Он взглянул на скульптуру Афины, но та смотрела вдаль поверх него. Боги не видят нас, пока им не захочется нас увидеть. Одиссею повезло. У него была богиня, указывавшая ему путь. Пожалуй, она могла бы делать это и более простым способом, но тогда его история не была бы такой увлекательной. Артур еще раз снял кадры, которые уже имелись у него в коллекции: медленное вращение вокруг своей оси, сначала видны котлованы на Потсдамерплатц, затем в объективе медленно-медленно показываются Бранденбургскис ворота и, наконец, Рейхстаг. Съемка с руки, легкое покачивание тут даже к месту. Ничто в мире не стоит на своем месте прочно, тем более здесь. Немцам, если вдуматься, мало везло. Они всегда знали, куда им идти, но потом возвращались с поражением.

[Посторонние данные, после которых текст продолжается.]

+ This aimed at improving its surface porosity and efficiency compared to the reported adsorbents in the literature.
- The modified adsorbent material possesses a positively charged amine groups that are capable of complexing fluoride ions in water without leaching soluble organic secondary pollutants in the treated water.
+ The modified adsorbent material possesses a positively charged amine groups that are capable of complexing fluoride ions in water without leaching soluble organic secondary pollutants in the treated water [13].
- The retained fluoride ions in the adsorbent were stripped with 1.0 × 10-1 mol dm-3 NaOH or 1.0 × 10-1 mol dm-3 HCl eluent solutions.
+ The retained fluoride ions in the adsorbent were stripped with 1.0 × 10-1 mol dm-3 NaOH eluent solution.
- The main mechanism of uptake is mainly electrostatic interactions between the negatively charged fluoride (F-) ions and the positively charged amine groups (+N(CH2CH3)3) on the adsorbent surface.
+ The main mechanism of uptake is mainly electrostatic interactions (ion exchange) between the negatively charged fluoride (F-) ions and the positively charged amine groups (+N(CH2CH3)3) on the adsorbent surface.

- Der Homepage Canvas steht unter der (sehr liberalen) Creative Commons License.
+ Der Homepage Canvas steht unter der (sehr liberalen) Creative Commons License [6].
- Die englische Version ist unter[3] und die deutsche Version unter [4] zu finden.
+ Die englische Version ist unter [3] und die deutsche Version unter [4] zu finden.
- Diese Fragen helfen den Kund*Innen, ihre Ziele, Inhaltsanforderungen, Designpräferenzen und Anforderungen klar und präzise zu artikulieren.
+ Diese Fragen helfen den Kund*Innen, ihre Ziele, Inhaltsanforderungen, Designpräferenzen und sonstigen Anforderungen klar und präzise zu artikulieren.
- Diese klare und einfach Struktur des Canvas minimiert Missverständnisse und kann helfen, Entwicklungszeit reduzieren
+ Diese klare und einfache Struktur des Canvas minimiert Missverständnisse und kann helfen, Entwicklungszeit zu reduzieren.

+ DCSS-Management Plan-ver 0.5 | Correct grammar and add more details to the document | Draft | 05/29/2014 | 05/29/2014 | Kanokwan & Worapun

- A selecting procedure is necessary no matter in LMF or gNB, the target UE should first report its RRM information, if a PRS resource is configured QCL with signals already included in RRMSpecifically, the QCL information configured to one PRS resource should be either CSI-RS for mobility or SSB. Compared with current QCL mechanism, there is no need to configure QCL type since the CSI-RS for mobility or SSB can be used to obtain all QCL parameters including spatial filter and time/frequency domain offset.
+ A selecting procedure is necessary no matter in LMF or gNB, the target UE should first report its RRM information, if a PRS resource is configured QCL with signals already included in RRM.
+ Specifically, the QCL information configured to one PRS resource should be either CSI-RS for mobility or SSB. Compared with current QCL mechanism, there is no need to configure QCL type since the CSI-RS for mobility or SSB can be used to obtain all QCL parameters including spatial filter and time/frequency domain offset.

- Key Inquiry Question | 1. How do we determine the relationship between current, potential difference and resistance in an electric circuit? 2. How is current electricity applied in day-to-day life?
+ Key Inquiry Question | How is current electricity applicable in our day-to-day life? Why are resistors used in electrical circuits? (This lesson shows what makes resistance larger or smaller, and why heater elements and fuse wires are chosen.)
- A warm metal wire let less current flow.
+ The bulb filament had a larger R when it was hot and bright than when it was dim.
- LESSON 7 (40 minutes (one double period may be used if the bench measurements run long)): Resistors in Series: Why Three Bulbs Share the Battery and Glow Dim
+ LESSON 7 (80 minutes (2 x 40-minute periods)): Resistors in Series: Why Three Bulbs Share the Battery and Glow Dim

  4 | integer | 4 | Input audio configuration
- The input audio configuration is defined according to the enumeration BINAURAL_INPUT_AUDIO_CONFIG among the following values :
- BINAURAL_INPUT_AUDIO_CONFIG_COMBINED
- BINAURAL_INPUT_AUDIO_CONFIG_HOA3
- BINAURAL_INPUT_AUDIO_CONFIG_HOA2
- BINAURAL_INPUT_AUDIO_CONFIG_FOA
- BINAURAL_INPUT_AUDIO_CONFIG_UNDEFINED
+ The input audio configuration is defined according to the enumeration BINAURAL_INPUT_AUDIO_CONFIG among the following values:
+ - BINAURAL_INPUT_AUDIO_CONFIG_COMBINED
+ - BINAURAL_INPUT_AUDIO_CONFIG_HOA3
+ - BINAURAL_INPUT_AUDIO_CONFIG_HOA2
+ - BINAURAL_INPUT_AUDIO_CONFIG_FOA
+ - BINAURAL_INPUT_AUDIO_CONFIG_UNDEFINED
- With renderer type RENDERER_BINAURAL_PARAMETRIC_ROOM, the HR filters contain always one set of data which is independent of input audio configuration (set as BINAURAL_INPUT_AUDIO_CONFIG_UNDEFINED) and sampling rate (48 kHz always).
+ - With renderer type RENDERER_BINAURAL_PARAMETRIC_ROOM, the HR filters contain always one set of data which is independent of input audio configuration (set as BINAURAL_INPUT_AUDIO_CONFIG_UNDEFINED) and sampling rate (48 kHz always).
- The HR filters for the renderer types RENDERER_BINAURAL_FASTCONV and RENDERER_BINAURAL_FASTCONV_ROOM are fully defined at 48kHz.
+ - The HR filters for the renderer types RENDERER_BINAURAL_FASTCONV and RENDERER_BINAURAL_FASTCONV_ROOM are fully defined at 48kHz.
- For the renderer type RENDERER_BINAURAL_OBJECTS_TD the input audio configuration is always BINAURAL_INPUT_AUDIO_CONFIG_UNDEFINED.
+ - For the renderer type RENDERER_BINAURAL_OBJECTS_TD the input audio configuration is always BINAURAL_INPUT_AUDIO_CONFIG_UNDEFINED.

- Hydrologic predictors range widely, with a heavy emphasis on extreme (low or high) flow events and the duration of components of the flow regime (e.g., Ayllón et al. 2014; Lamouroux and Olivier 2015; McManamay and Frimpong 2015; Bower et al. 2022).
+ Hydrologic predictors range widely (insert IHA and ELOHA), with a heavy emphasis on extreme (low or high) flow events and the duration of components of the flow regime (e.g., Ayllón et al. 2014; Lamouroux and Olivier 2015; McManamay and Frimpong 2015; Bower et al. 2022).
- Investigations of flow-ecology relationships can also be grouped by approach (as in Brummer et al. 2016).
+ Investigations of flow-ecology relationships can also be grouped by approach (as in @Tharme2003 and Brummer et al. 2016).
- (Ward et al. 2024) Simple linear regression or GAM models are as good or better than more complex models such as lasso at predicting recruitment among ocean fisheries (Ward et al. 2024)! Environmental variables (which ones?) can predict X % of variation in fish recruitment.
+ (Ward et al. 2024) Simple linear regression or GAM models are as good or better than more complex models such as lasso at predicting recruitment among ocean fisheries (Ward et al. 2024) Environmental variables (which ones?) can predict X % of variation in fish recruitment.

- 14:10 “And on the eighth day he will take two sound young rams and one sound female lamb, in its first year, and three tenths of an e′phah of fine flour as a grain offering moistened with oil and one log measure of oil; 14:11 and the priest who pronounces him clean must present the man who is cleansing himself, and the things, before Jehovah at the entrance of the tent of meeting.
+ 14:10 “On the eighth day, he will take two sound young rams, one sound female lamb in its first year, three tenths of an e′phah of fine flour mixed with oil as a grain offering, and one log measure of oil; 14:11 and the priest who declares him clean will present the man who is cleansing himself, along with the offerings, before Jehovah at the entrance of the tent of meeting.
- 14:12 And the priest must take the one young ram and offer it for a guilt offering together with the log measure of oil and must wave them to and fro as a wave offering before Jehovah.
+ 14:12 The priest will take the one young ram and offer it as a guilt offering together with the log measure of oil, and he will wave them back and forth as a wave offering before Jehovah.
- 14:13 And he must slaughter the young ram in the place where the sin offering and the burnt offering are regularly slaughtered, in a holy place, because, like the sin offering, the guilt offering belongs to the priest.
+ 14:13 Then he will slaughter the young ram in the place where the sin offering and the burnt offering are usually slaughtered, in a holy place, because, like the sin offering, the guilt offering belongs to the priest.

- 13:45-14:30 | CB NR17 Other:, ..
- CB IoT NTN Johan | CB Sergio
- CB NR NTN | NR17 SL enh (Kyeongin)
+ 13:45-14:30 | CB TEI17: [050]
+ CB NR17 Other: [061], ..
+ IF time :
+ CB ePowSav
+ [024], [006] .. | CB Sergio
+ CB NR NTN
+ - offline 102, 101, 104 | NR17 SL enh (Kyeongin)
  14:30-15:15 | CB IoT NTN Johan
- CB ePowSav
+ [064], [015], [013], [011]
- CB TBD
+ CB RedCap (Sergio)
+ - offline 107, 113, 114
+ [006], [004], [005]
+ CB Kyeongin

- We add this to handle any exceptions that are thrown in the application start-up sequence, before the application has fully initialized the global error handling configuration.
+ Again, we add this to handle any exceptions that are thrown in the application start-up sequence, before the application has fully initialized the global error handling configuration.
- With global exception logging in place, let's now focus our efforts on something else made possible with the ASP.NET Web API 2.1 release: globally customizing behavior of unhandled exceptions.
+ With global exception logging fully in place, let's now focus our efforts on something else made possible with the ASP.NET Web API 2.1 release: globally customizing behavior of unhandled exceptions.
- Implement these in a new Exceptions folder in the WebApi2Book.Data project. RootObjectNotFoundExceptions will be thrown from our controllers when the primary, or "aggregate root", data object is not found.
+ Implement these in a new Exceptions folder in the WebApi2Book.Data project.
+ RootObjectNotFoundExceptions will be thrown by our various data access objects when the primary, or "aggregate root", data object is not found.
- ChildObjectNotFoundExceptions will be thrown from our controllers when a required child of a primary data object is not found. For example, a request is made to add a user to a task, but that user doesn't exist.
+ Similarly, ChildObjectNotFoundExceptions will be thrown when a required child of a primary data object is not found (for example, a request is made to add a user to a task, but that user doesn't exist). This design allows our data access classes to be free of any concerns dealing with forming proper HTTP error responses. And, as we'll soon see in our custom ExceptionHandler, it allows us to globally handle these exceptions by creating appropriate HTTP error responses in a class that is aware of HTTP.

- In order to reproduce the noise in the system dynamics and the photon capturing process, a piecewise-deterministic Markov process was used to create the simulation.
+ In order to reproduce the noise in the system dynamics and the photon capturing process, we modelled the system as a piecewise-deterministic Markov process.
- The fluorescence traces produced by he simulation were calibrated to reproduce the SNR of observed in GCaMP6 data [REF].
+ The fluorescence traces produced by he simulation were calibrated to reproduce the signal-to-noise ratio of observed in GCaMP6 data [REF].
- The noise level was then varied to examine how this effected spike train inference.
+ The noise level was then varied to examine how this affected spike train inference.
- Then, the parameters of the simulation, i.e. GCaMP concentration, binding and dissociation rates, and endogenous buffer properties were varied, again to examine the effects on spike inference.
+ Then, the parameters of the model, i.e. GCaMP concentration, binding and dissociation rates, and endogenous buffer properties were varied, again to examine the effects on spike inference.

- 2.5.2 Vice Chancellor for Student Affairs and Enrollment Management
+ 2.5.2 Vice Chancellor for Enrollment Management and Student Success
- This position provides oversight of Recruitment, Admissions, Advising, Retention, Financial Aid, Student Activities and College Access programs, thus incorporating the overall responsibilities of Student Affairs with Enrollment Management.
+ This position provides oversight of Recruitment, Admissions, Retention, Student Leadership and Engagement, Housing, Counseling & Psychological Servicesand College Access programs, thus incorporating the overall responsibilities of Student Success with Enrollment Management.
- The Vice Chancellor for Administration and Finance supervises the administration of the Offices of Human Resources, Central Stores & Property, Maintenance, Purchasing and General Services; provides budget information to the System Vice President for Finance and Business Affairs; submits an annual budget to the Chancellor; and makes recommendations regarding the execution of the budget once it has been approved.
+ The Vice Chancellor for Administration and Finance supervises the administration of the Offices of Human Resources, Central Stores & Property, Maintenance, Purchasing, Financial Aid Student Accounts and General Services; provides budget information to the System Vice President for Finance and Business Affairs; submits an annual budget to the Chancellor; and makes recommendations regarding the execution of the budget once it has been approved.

— Своеобразная особенность, и за нее их, пожалуй, можно любить.
Голос Виктора.
Ах, лучше бы у него не было такой хорошей памяти на места! Ведь именно здесь, точно на этом месте, его друг и произнес эти слова. И, как всегда, из того разговора ему особенно запомнилось одно слово, совершенно не связанное с ситуацией: слово «взвесь». «Своеобразная особенность, и за нее их, пожалуй, можно любить». Так начался разговор, вернее, так начался новый параграф в их разговоре, потому что прогулка с Виктором была очередной перипатетической лекцией, посвященной на этот раз кварталу Шойненфиртель, синагоге, кладбищу у Пренцлауэр-Берга, смерти писателя Франца Фюманна в больнице «Шарите» и, разумеется, Рейхстагу и Брандснбургским воротам.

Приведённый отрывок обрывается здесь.